Nel frattempo sul dossier si muove anche il Parlamento. “Abbiamo chiesto di audire i sindacati e il CdA di Ita nelle Commissioni congiunte Lavoro e Trasporti, affinché il Parlamento sia immediatamente informato delle strategie industriali poste in atto dalla nuova compagnia e delle conseguenze occupazionali. Gli allarmi che si levano devono avere una risposta chiara”, hanno dichiarato la presidente della commissione Lavoro della Camera, Romina Mura (Pd), e il capogruppo Pd in commissione Trasporti, Davide Gariglio. “Come abbiamo già chiesto più volte – hanno ribadito i due parlamentari del PD – auspichiamo la convocazione urgente da parte dei ministri competenti di un tavolo di crisi del comparto aereo, che comprenda tutte vertenze aperte del settore, come Alitalia e Air Italy”. “Alla luce del quadro che si prefigura – hanno concluso Mura e Gariglio – questa iniziativa non è più procrastinabile”.

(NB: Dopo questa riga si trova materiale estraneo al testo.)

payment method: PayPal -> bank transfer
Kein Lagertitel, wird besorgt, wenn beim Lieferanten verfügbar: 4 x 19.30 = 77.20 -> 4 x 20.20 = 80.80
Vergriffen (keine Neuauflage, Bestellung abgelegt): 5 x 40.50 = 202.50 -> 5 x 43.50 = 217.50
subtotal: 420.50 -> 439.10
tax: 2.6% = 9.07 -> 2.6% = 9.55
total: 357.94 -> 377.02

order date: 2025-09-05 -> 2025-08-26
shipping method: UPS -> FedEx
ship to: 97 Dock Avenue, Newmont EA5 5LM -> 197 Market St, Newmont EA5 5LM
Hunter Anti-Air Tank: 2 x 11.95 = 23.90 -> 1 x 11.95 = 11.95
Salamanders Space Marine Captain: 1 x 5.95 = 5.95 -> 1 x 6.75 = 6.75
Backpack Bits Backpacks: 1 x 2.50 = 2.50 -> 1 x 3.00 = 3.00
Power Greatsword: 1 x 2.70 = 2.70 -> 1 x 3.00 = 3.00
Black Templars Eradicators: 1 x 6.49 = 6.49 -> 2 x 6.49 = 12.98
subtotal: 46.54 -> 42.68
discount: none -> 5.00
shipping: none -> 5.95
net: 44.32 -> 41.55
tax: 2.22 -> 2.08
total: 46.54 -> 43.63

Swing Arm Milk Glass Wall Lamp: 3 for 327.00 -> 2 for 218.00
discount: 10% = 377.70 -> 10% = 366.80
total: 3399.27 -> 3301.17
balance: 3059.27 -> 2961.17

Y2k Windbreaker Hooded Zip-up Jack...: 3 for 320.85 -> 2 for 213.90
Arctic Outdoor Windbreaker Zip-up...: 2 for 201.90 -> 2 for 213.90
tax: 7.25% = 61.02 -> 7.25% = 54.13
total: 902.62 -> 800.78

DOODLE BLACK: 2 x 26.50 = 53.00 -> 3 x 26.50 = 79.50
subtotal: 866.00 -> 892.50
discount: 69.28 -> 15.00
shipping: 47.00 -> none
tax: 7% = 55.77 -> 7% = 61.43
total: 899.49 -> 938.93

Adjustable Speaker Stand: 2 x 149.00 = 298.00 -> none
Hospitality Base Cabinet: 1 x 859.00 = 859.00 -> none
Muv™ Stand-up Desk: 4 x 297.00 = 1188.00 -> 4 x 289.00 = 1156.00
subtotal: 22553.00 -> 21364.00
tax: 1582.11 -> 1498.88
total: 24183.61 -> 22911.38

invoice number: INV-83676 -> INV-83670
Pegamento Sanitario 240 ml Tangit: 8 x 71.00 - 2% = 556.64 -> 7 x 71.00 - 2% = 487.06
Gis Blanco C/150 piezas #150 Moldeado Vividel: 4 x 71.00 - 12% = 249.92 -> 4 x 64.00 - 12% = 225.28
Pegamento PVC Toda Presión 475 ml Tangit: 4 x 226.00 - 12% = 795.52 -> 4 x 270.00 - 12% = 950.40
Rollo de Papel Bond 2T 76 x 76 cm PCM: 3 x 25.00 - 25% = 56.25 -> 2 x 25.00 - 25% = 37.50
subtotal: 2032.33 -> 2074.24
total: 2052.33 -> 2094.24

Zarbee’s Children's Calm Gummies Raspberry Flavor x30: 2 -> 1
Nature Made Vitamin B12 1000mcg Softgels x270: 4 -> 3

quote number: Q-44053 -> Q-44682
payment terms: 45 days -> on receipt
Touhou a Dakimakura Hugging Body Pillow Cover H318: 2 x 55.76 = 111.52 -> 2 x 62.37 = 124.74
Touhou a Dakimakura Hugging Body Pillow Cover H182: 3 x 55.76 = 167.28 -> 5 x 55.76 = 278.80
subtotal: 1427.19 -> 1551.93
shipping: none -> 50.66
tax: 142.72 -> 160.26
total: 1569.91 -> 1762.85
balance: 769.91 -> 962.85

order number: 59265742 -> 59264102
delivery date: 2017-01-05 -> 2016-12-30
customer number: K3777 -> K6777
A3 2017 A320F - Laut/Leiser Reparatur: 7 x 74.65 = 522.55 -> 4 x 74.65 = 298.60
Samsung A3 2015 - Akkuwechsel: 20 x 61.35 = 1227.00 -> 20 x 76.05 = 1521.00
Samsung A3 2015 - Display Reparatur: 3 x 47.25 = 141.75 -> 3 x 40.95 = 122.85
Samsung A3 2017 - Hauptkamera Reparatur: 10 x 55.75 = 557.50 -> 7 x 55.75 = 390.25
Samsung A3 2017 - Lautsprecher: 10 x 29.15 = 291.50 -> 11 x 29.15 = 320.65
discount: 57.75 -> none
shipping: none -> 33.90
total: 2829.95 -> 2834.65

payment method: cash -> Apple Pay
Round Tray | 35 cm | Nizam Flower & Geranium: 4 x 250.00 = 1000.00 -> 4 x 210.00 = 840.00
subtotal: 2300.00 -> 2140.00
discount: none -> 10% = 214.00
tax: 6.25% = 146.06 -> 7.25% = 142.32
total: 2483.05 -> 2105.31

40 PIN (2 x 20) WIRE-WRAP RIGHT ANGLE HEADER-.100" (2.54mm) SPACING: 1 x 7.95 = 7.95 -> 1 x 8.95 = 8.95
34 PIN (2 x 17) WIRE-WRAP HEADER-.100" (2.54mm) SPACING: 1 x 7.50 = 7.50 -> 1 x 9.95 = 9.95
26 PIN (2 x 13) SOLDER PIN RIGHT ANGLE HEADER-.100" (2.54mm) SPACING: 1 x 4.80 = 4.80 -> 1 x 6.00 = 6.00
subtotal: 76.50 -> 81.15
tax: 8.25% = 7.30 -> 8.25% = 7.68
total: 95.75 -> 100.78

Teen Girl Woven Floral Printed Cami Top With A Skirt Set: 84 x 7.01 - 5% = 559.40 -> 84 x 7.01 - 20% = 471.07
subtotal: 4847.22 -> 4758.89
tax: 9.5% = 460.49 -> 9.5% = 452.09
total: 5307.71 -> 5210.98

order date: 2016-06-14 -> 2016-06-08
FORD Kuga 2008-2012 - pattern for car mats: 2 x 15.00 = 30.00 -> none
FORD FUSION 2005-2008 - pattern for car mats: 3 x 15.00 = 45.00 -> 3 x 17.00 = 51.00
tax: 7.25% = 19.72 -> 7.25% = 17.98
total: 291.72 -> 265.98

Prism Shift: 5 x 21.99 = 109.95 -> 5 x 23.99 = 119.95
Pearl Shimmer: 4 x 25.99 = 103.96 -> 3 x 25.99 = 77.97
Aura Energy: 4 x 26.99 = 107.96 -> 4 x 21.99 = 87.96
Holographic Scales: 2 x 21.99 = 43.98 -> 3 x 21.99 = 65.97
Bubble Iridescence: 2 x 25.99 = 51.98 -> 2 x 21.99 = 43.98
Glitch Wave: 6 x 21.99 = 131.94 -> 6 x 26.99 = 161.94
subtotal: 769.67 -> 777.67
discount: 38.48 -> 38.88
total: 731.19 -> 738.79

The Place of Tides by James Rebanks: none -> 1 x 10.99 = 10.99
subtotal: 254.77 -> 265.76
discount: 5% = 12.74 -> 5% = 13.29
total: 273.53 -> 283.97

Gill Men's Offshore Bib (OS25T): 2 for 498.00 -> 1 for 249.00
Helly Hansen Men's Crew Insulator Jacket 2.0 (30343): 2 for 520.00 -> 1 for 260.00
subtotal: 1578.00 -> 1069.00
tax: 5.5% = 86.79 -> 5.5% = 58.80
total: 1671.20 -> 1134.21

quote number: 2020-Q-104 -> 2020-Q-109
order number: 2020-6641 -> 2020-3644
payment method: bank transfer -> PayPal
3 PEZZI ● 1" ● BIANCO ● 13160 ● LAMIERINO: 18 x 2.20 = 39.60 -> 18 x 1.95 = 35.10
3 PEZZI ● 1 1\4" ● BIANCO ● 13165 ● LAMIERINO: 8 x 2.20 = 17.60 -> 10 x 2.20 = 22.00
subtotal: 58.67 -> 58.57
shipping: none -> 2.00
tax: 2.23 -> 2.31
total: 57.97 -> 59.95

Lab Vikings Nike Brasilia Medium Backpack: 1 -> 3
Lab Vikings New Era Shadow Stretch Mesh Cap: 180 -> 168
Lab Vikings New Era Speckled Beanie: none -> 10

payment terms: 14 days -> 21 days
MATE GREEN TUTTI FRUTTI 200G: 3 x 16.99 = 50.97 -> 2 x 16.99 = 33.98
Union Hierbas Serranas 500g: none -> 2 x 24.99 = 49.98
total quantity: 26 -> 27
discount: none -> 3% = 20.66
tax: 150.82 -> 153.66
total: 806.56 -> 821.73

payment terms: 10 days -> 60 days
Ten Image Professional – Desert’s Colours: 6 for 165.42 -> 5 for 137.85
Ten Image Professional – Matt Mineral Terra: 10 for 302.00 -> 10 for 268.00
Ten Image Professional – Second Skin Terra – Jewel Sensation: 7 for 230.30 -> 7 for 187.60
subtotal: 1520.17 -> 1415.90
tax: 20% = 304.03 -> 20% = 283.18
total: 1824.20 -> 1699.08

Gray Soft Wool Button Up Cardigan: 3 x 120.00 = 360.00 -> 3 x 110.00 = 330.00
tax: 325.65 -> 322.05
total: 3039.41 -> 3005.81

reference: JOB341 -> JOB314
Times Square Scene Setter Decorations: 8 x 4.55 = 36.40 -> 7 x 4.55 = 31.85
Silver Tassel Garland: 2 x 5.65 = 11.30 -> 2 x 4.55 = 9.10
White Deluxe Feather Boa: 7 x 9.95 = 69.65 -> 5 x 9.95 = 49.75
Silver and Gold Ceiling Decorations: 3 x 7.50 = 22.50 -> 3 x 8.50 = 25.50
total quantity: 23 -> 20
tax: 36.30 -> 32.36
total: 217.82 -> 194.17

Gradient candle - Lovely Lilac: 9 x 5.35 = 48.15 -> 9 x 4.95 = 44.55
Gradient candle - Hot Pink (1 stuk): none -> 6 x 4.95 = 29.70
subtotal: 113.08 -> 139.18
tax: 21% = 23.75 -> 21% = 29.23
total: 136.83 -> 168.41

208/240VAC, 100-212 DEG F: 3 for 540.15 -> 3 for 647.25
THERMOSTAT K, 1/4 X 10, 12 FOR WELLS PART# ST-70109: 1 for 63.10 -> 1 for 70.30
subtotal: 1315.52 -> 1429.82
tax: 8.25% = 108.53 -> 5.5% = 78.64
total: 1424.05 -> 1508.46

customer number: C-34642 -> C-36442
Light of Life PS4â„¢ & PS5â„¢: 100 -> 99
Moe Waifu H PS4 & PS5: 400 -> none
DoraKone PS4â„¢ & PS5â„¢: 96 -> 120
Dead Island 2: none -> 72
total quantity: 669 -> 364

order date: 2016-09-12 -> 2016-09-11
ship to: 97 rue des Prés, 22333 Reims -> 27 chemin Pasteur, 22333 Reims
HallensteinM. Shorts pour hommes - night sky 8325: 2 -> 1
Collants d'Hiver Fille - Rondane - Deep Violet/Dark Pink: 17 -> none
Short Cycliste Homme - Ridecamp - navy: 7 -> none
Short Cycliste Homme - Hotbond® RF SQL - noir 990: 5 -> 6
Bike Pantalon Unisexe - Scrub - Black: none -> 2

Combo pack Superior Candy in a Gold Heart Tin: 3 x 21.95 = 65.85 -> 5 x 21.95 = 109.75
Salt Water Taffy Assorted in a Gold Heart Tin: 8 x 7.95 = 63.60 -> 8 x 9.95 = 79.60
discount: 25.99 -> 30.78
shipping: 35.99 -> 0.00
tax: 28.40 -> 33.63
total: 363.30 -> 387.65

Sul tema si è espresso anche Claudio Durigon, deputato e coordinatore regionale del Lazio della Lega. “Sono del tutto inaccettabili ulteriori sacrifici sulla pelle dei lavoratori di Alitalia. Parliamo di migliaia di persone ad alta specializzazione che non possono essere penalizzate per omissioni ed errori altrui nell’arco di decenni di malagestione – ha dichiarato –. Si creerebbe una situazione sociale drammatica, soprattutto nella provincia di Roma quando proprio la Capitale ha necessità di un vettore nazionale in grado di sostenere il turismo e l’intera economia del territorio”.